INSTRUCTIONS TO FOLLOW: In your copy, each line below is repeated exactly and no image appears.

RECORD SET:
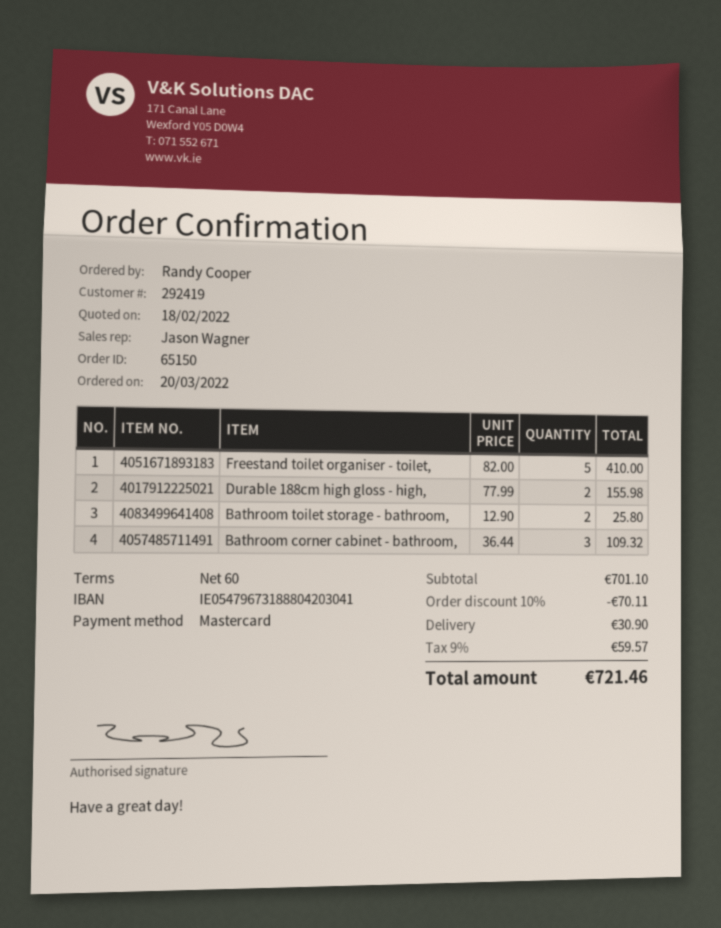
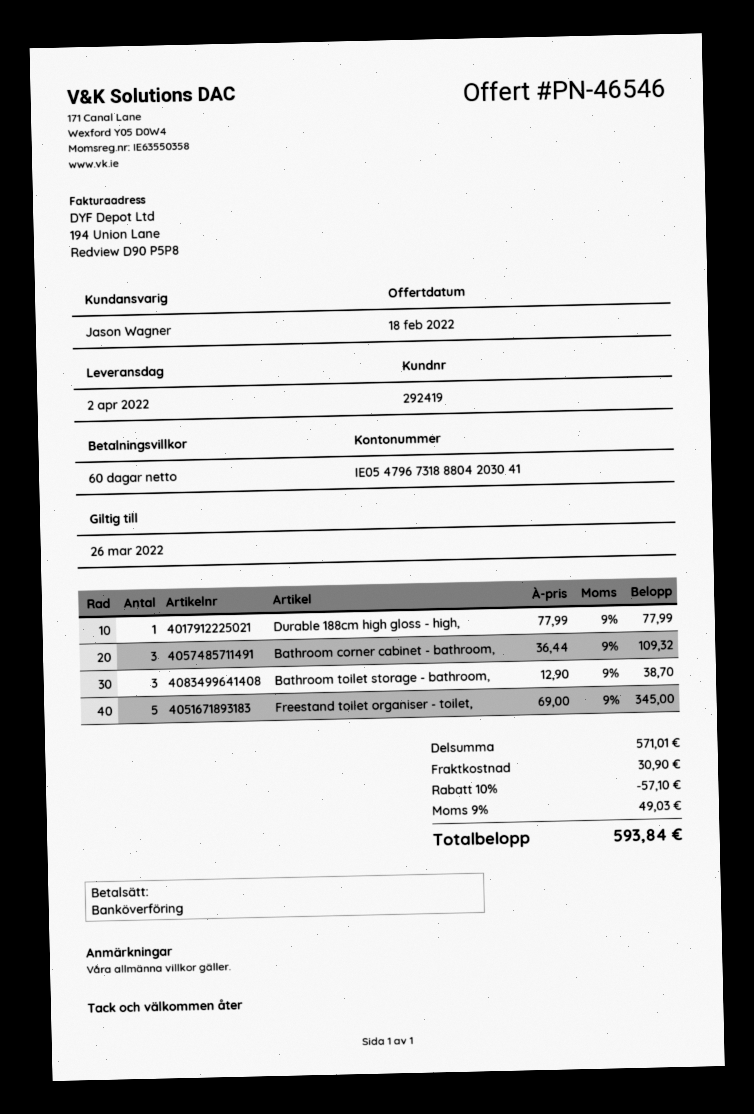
payment method: Mastercard -> bank transfer
Freestand toilet organiser - toilet,: 5 x 82.00 = 410.00 -> 5 x 69.00 = 345.00
Durable 188cm high gloss - high,: 2 x 77.99 = 155.98 -> 1 x 77.99 = 77.99
Bathroom toilet storage - bathroom,: 2 x 12.90 = 25.80 -> 3 x 12.90 = 38.70
subtotal: 701.10 -> 571.01
discount: 10% = 70.11 -> 10% = 57.10
tax: 9% = 59.57 -> 9% = 49.03
total: 721.46 -> 593.84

EXERCISE RESULT:
payment method: Mastercard -> bank transfer
Freestand toilet organiser - toilet,: 5 x 82.00 = 410.00 -> 5 x 69.00 = 345.00
Durable 188cm high gloss - high,: 2 x 77.99 = 155.98 -> 1 x 77.99 = 77.99
Bathroom toilet storage - bathroom,: 2 x 12.90 = 25.80 -> 3 x 12.90 = 38.70
subtotal: 701.10 -> 571.01
discount: 10% = 70.11 -> 10% = 57.10
tax: 9% = 59.57 -> 9% = 49.03
total: 721.46 -> 593.84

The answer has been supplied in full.